La puerta se abrió de golpe. El encargado, con la cara congestionada, la obstruía.
—¡Eh! ¿Se puede saber qué llevan ahí? —preguntó imperiosamente.
—Pruebas para un posible juicio penal. —Llegaron al rellano—. Esto cada vez pinta peor para usted, señor… —Pendergast echó un vistazo a la etiqueta del encargado—. Señor Bona.
—¿Para mí? Pero si yo solo llevo seis meses de encargado. Me trasladaron de…
—Usted es parte implicada. Si aquí se ha producido alguna actividad delictiva, cosa de la que estoy cada vez más convencido, su nombre constará en la citación.

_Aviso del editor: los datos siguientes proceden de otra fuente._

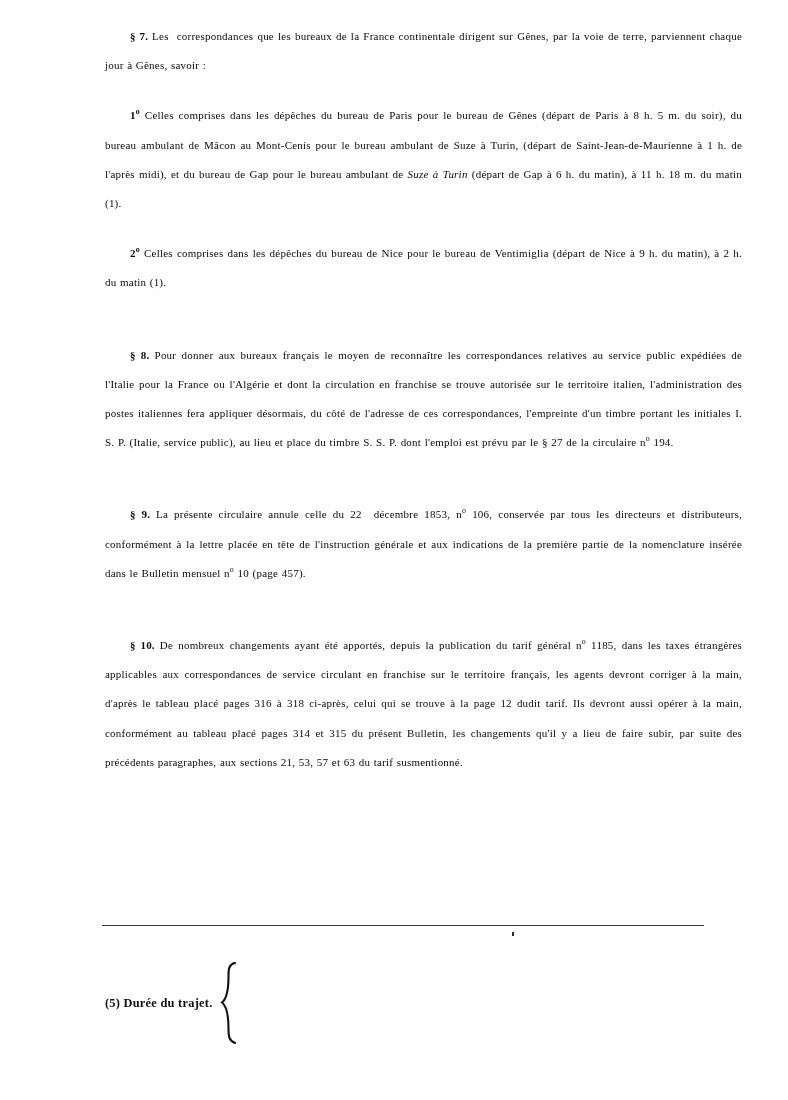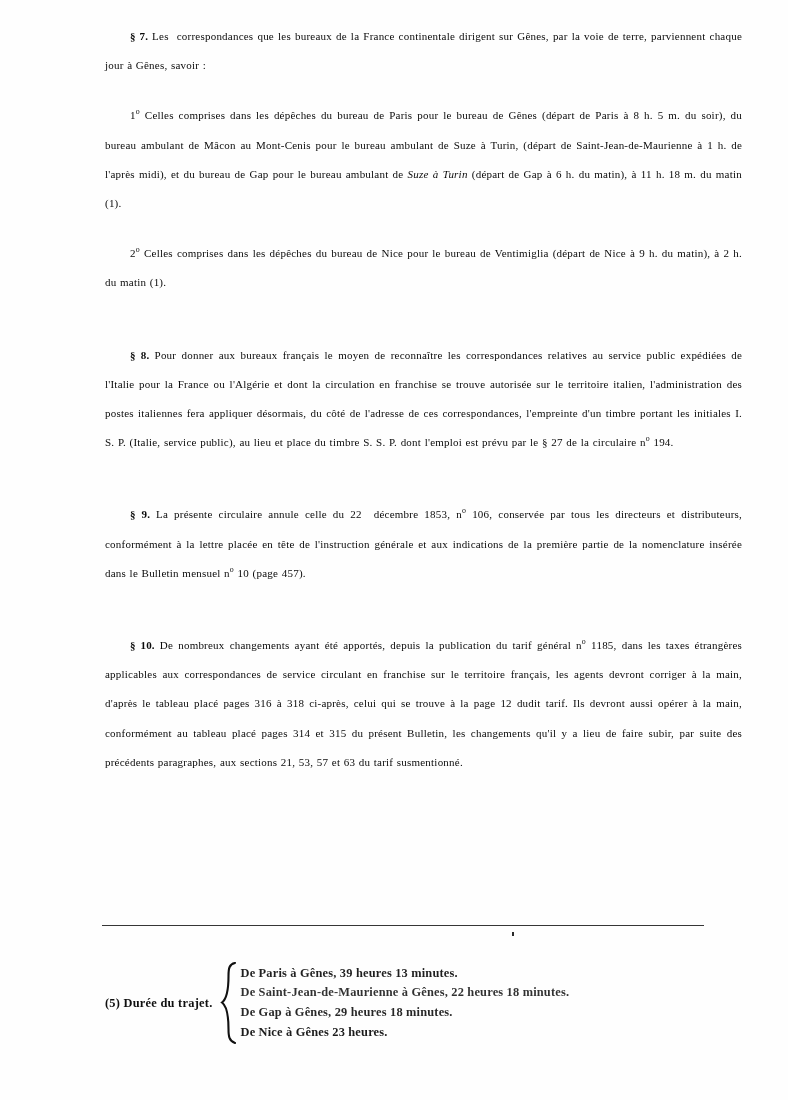--- a/index.html
+++ b/index.html
@@ -53,21 +53,21 @@
     margin-top: 43px;
   }
 
   .it {
   }
   .bi {
     font-style: italic;
     font-weight: normal;
   }
   .bd {
-    font-weight: normal;
+    font-weight: bold;
   }
   .sup {
     font-size: 0.72em;
     vertical-align: super;
     line-height: 0;
   }
 
   
   .secmark {
     font-weight: bold;
@@ -163,21 +163,15 @@
   <div class="rule"></div>
   <div class="speck"></div>
 
   <div class="footnote">
     <div class="fn-label">(5) Durée du trajet.</div>
     <div class="fn-brace">
       <svg width="20" height="82" viewBox="0 0 20 82" aria-hidden="true">
         <path d="M16 1 C10 2, 9.5 7, 9.5 14 C9.5 24, 9 36, 3 40.5 C9 45, 9.5 57, 9.5 67 C9.5 74, 10 79, 16 81" fill="none" stroke="#111111" stroke-width="2.1" stroke-linecap="round"></path>
       </svg>
     </div>
-    <div class="fn-lines">
-      <div class="fn-line fade1">De Paris à Gênes, 39 heures 13 minutes.</div>
-      <div class="fn-line fade2">De Saint-Jean-de-Maurienne à Gênes, 22 heures 18 minutes.</div>
-      <div class="fn-line fade3">De Gap à Gênes, 29 heures 18 minutes.</div>
-      <div class="fn-line fade4">De Nice à Gênes  23 heures.</div>
-    </div>
   </div>
 
 </div>
 
 </body></html>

Bueno, ¿piensa apartarse o tengo que añadir obstrucción a una investigación a la lista de posibles acusaciones?
Por breves instantes quedó todo en suspenso. Finalmente, Bona se apartó con reticencia. Pendergast pasó a su lado, con la caja envuelta en hule, seguido de cerca por D'Agosta.
—Hay que darse prisa —dijo entre dientes al salir por la puerta.
El encargado ya estaba bajando al sótano, mientras marcaba un número en un móvil.
Corrieron calle abajo hacia el Rolls. Pendergast abrió el maletero; metieron la caja con el envoltorio protector, los cascos y la bolsa de trabajo de D'Agosta. Luego cerraron de golpe el maletero y se apresuraron a subir al coche, sin que Pendergast se molestase en quitarse el cinturón de herramientas.
En el momento en el que Pendergast ponía el coche en marcha, D'Agosta vio que el encargado salía de la tienda de donuts. Seguía con el móvil aferrado en la mano.
—¡Eh! —le oyeron gritar a una manzana de distancia—. ¡Eh, paren!
Pendergast metió la marcha y pisó a fondo el acelerador. El Rolls giró en redondo, chirriando, y salió a toda velocidad hacia la calle Court y la autovía.
Pendergast lanzó una mirada a D'Agosta.
—Buen trabajo, mi querido Vincent.
Esta vez no era un simple esbozo, sino una sonrisa de verdad.